RECORDS TO USE →
###
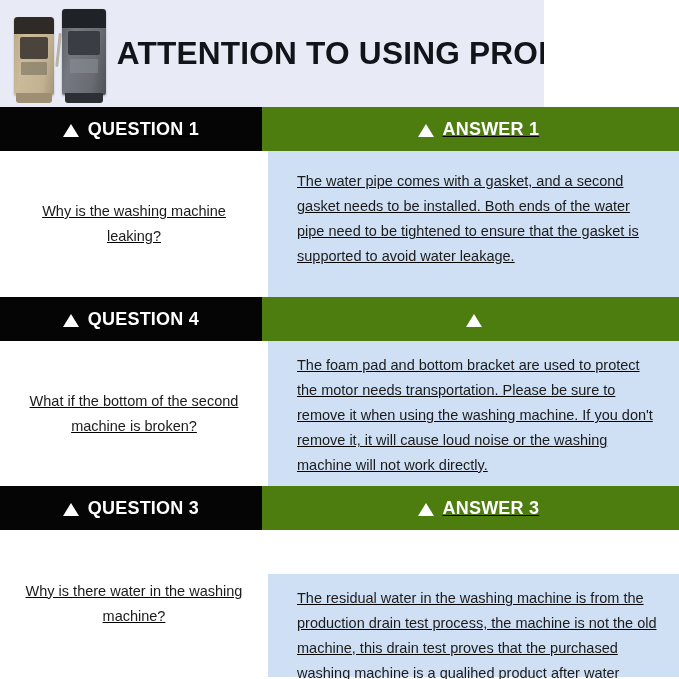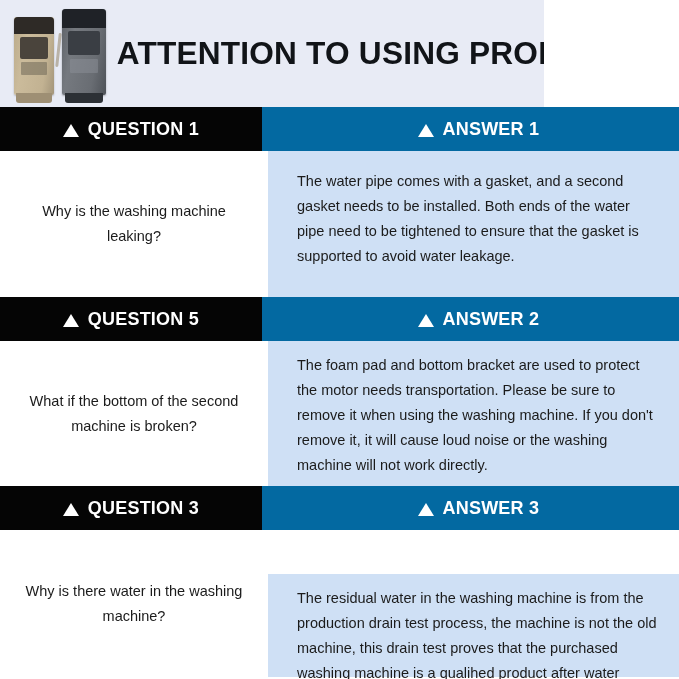--- a/index.html
+++ b/index.html
@@ -123,7 +123,7 @@
   }
 
   
-  .qa-block { width: 613px; }
+  .qa-block { width: 613px; text-decoration: underline; }
 
   .qa-head {
     display: flex;

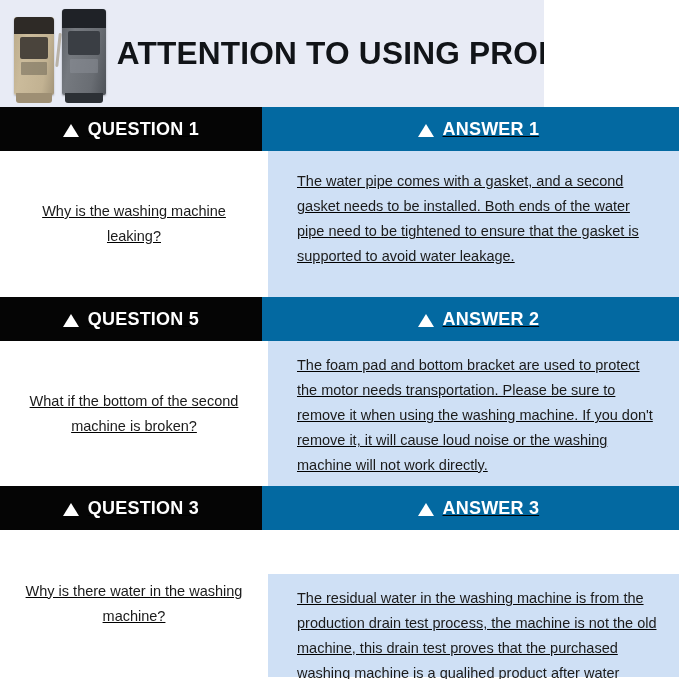--- a/index.html
+++ b/index.html
@@ -143,7 +143,7 @@
   }
   .qa-head .a-head {
     width: 411px;
-    background: #0369a1;
+    background: #4d7c0f;
     color: #ffffff;
     display: flex;
     align-items: center;

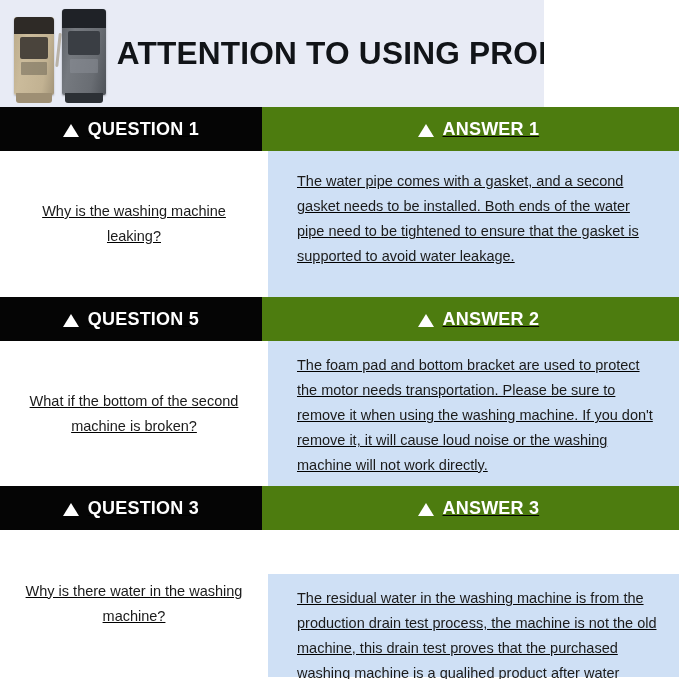--- a/index.html
+++ b/index.html
@@ -245,7 +245,7 @@
     <div class="qa-head">
       <div class="q-head">
         <span class="tri"></span>
-        <span>QUESTION 5</span>
+        <span>QUESTION 4</span>
       </div>
       <div class="a-head">
         <span class="tri"></span>

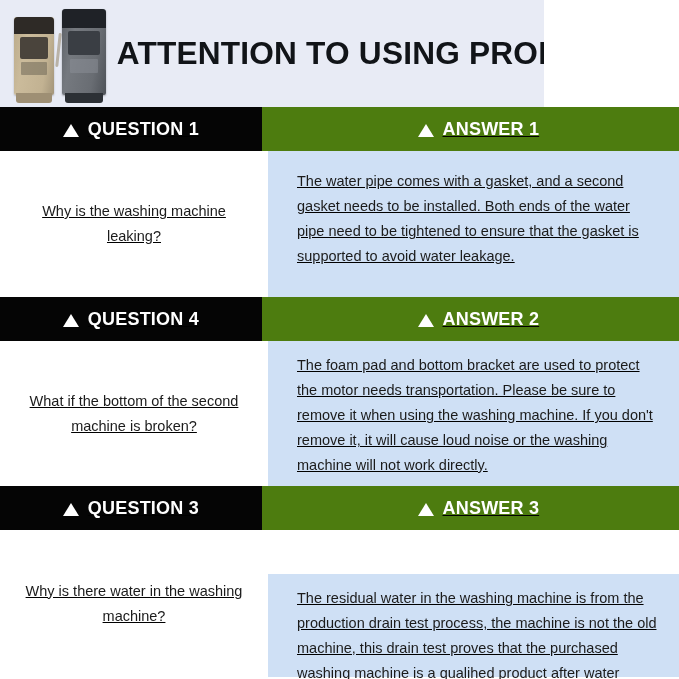--- a/index.html
+++ b/index.html
@@ -249,7 +249,6 @@
       </div>
       <div class="a-head">
         <span class="tri"></span>
-        <span>ANSWER 2</span>
       </div>
     </div>
     <div class="qa-body">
###
PROBLEM TO WORK ON →
The records above should be returned exactly; no image belongs in the copy.

THE COMPLETED TASK →
--- a/index.html
+++ b/index.html
@@ -123,7 +123,7 @@
   }
 
   
-  .qa-block { width: 613px; }
+  .qa-block { width: 613px; text-decoration: underline; }
 
   .qa-head {
     display: flex;

--- a/index.html
+++ b/index.html
@@ -143,7 +143,7 @@
   }
   .qa-head .a-head {
     width: 411px;
-    background: #0369a1;
+    background: #4d7c0f;
     color: #ffffff;
     display: flex;
     align-items: center;

--- a/index.html
+++ b/index.html
@@ -245,7 +245,7 @@
     <div class="qa-head">
       <div class="q-head">
         <span class="tri"></span>
-        <span>QUESTION 5</span>
+        <span>QUESTION 4</span>
       </div>
       <div class="a-head">
         <span class="tri"></span>

--- a/index.html
+++ b/index.html
@@ -249,7 +249,6 @@
       </div>
       <div class="a-head">
         <span class="tri"></span>
-        <span>ANSWER 2</span>
       </div>
     </div>
     <div class="qa-body">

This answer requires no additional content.